The doomed vessel, her steam not up, unable to escape, was the centre of a perfectly infernal fire-dance. Seen from the Mary A. Boardman, the spectacle assumed an aspect at once grand and terrific. Overhead and around night. was slowly retiring before day; the dim light prevalent being rent by the frequent flashes of cannon, the soaring aloft of shell, and the omnipresent short-lived blaze of musketry, while the hellish discord beggars all description. Prominent amid it, one heard the sonorous boom of the eleven-inch gun of the Owasco, the bellowing of the batteries, and the volleys, shrieks, and detonations pervading the town. But our struggle is nearing its end. The rebel steamer and ram have closed at length, on either side of the Harriet Lane, boarded her, and a bloody struggle is raging on her deck. Her leaders, maddened it is said with whisky, fight like infuriate devils, precipitating themselves headlong on the guards, swarming fore and aft, and pouring an incessant hail of small arms from above and below upon the devoted crew. They contend with an enemy apparently unwilling either to give or take quarter. Sternly they are met, sternly resisted. Gallant Captain Wainwright is killed, and of his one hundred and thirty men, all but ten or twenty share his fate, and the Harriet Lane is captured by the enemy!

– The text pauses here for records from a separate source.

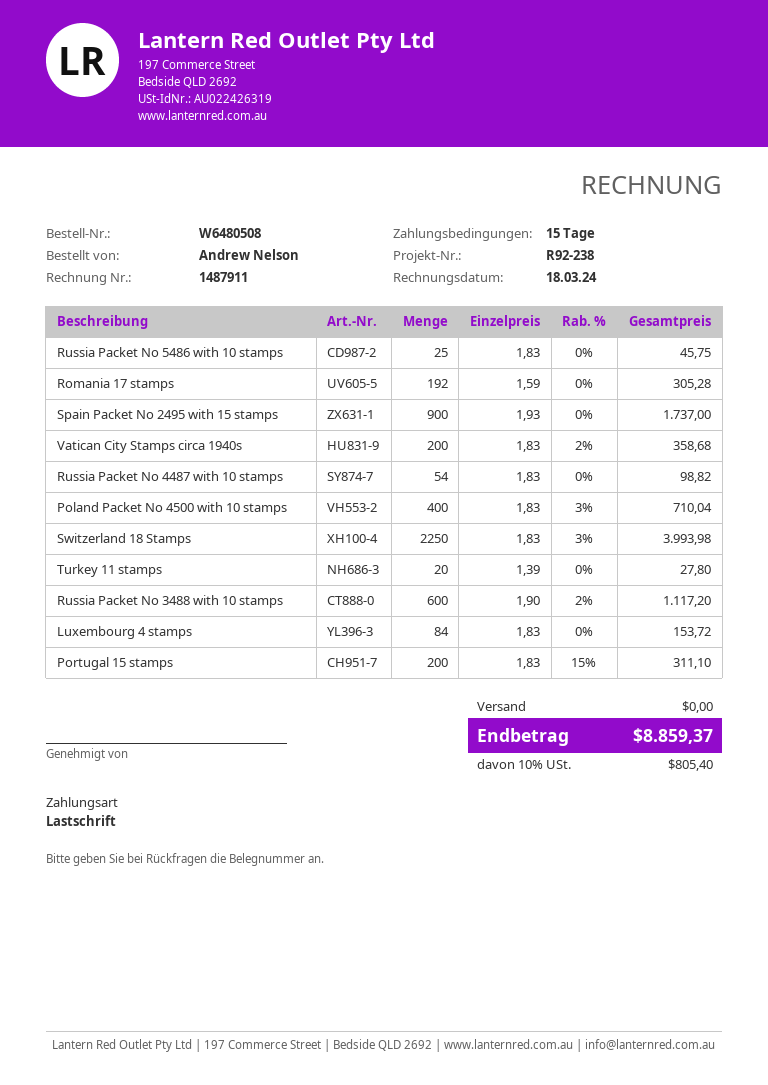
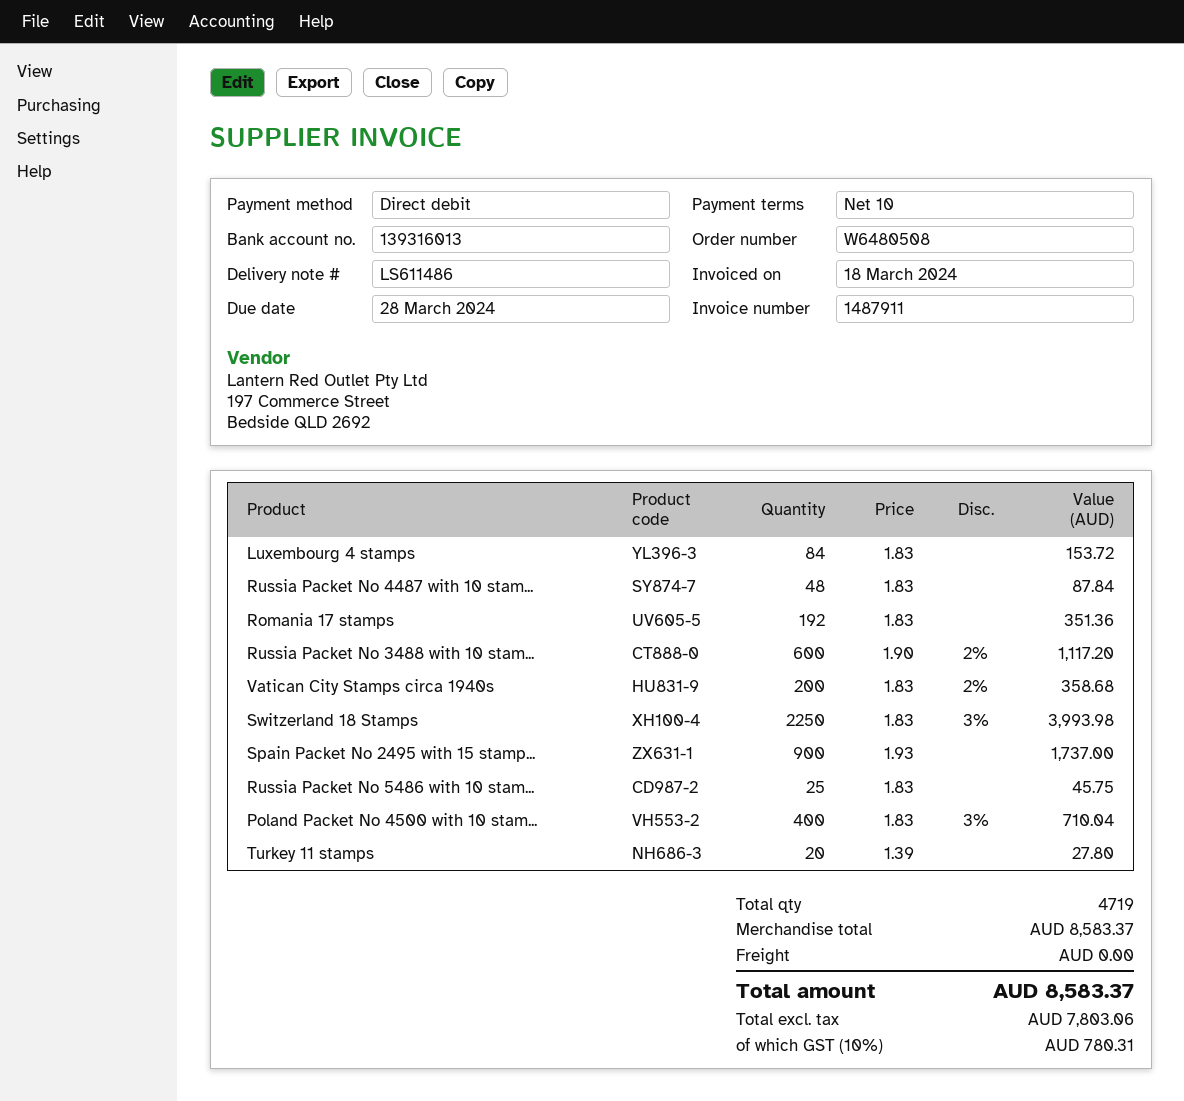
payment terms: 15 days -> 10 days
Romania 17 stamps: 192 x 1.59 = 305.28 -> 192 x 1.83 = 351.36
Russia Packet No 4487 with 10 stamps: 54 x 1.83 = 98.82 -> 48 x 1.83 = 87.84
Portugal 15 stamps: 200 x 1.83 - 15% = 311.10 -> none
tax: 10% = 805.40 -> 10% = 780.31
total: 8859.37 -> 8583.37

The loss has occurred, but it is not, as yet, evident, indeed perceptible. Though her guns are silenced, the Owasco, the Clifton, the brave little Sachem still prolong the contest. Presently the former, seen in the gray light of the morning at about six o'clock stops firing, the others emulate her example. Everywhere the fire ceases or slackens, and on the opposite side of the island two rebel gunboats are descried, tranquilly looking on, and, in the remote distance, yet two others, only to be distinguished by the long line of black smoke proceeding from their chimneys.

Turn we to the flag-ship Westfield, stranded at three miles' distance. The Mary A. Boardman has abandoned the task of endeavoring to deliver her, rendered the more hopeless by the rapidly-falling tide. A hawser has been discouragingly snapped asunder. Nobody on board of either vessel knows the result of the contest centring about the Harriet Lane, but the silence succeeding it seems ominous. Suddenly, at a little after six, the Owasco, the Clifton, and the Sachem, display their colors.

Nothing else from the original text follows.